On Monday, September 12, 2022 at 1:21:53 PM UTC+8, David P. wrote:
> Why did some former Communist countries like Poland or the Baltic states become viable free-market economies, while Russia did not?
> Answered by Greg Tatar, May 13, 2022
>
> First, some of those countries had people going to the west to work. We knew many Poles who would come over for the summer and work as janitors or whatever because the dollars they earned were far more valuable back home than the worthless communist currency.
>
> Second, those countries were generally occupied. They had Russian soldiers stationed and they were not allowed to manage their own affairs. So they wanted to get away.
>
> Third, the Russians and their lackeys were stealing and the countries wanted to get away from them.
>
> Fourth, the countries in Europe thought of themselves as European.

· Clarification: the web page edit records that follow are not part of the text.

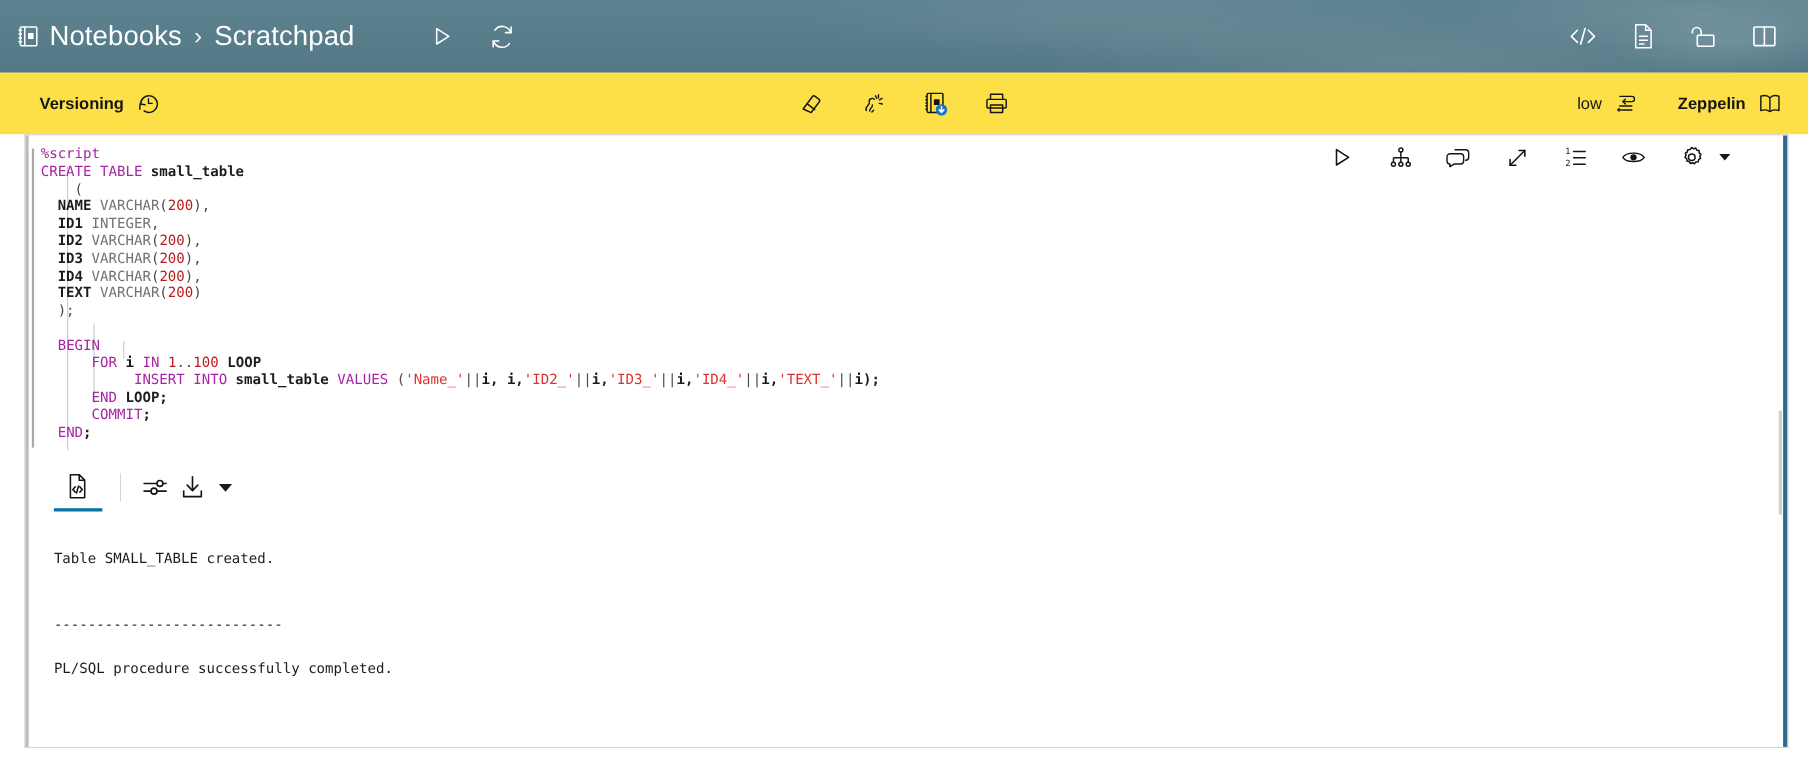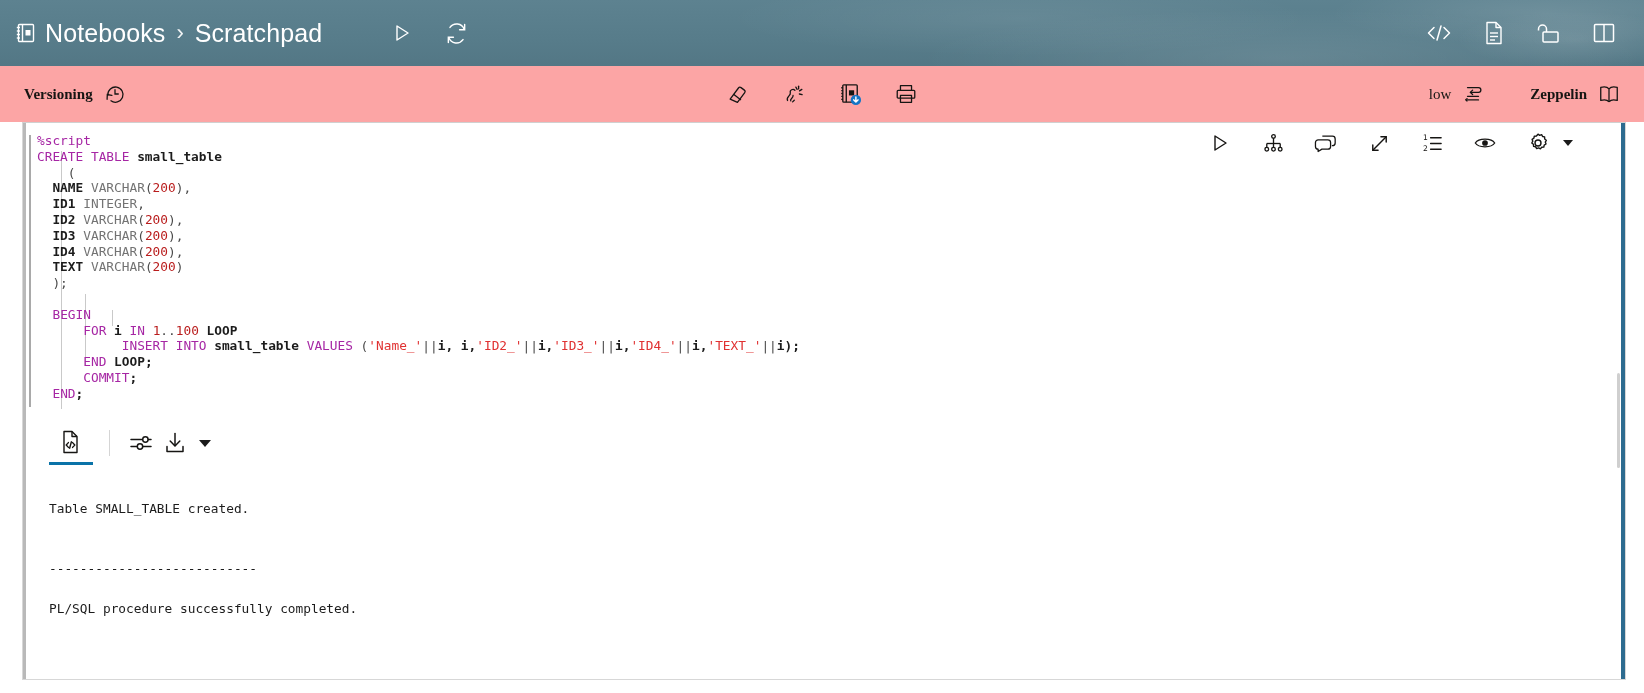--- a/index.html
+++ b/index.html
@@ -38,26 +38,26 @@
   .crumb-sep  { font-size:22px; opacity:.92; padding:0 2px; }
 
   .hdr-center { display:flex; align-items:center; gap:26px; margin-left:66px; z-index:2;}
   .hdr-right  { margin-left:auto; display:flex; align-items:center; gap:27px; z-index:2; padding-right:4px;}
   .hicon { width:28px; height:28px; display:flex; align-items:center; justify-content:center; cursor:pointer; }
   .hicon svg { display:block; }
 
   
   .subbar {
     height:56px; display:flex; align-items:center;
-    padding:0 22px 0 24px; background:#fca5a5; position:relative;font-family:Liberation Serif, serif;
+    padding:0 22px 0 36px; background:#fde047; position:relative;
   }
   .versioning { display:flex; align-items:center; gap:9px; cursor:pointer;}
   .versioning .vlabel { font-size:15px; font-weight:600; color:#161513; }
   .sub-center { position:absolute; left:50%; transform:translateX(-50%); display:flex; align-items:center; gap:30px;}
-  .sub-right { margin-left:auto; display:flex; align-items:center; gap:18px;}
+  .sub-right { margin-left:auto; display:flex; align-items:center; gap:8px;}
   .sub-right .grp { display:flex; align-items:center; gap:9px; cursor:pointer;}
   .sub-right .txt { font-size:15px; color:#161513;}
   .zep { margin-left:26px; }
   .zep .txt { font-weight:600; }
   .ticon { width:26px; height:26px; display:flex; align-items:center; justify-content:center; cursor:pointer;}
 
   
   .editor-wrap {
     margin:0 18px 0 22px;
     border:1px solid #d7d7d7;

Russia does not think of itself that way. Peter the Great tried to get it to feel European, but he realized it would never happen.
>
> So when the Soviet jackboot was lifted, the countries ran as fast as they could to the prosperity and freedom of the west. Some countries didn’t really make it, but countries like Poland, that had independent histories, were relieved to be free of the Russians and to regain their old identities.
>
> Meantime in Russia, some people got busy stealing everything they could. It wasn’t like the jackboot had been lifted from their necks since they were the jackboot. There was nothing to go back to or regain because Russia had always been an authoritarian place run by a despot. There was no model because Russia was not likely to embrace the west, having always been looked at with suspicion. They had some economists try to “help” them, and they had a lot of foreign investment, but in the end, the old kleptocracy was unwilling to give up power.
> ------------------
> [COMMENTS]
> JAMES W ECCLESTON · May 13
> Nailed it, pal.
> -----------------
> Van Knutson · May 16
> And sadly, all those investments, like Venezuela, are write offs.
> -----------------
> Tibor Bamhor · May 17
> Geographical proximity too. You can easily visit and see different ‘world’…
> -----------------
> Greg Tatar · May 21
> Yes. I remember traveling from Berlin through Czechoslovakia and Hungary and Poland in 1991 and noting the very different worlds. Didn’t get into the Ukraine because at the time there were lines to get to Lvov that you would sit in for a day or two. In the ensuing years things have changed dramatically.
> -----------------
> Mike Jacoby · May 28
> True, some educated Poles have taken menial jobs in the West. But mostly those from the lower classes. But how that relates to the question?
> -----------------
> Greg Tatar · May 28
> They didn’t take the jobs permanently, they took them for a few weeks or months. We had one fellow who was a professor come to the US to work anything he could get because back home, the dollar was worth much more than the zloty. If you wanted a car for example, you had to get in line. With dollars, you were able to move ahead of the others because the government wanted those. So people would come for a few weeks or for the summer and since family was back home, they’d return. We had many friends and family members who did that.
>
> It relates to the question because those people came to the western countries and saw that they were being screwed. People behind the Iron Curtain who were able to go to West Germany, France, Great Britain, Canada, or the US, and then who went back home, realized that they didn’t have to be in the situations they were in. And most of them had come from established nations, or at least kingdoms that had been independent of Moscow for centuries. Poland had been a kingdom off and on since the late 900s. The Magyars arrived in Hungary in the 900s and in 1000 converted to Christianity and established the kingdom of Hungary. And so on. They chafed under the domination of Russia, saw what happened in the west as compared to their own countries, and were anxious to join the west. And joining the west meant joining the western economy too.
>
> The Russians were never part of the west and so were not as eager to return to anything, since they were what they always were.
>
> In retrospect, some of the countries were rushed. Hungary for example, is sliding back and its prime minister is friendly with Putin. But at the time, the idea was to stamp out the brutal Soviet Union once and for all. And had Russia been different, it would have been welcomed. There was great hope that it would become a prosperous, friendly member of the economic system.. Putin’s desire to restore the Soviet Union shown how foolish that was.
> -----------------
> Urmas Alas · Wed
> Because everyone in the Baltic countries remembered the horrors of 1940, many fled abroad when the Soviet army approached in 1944. They were still alive in the late 1980s and came back home and brought with them their experience of life in the West. Among them were prominent specialists and diplomats. Their help in rebuilding the countries was invaluable.
>
> Finnish TV was watched in Northern Estonia. From there, everyone could see how politics is made in a democratic country. People had an idea of a civil society. All this helped rebuild the country after the end of the Soviet occupation.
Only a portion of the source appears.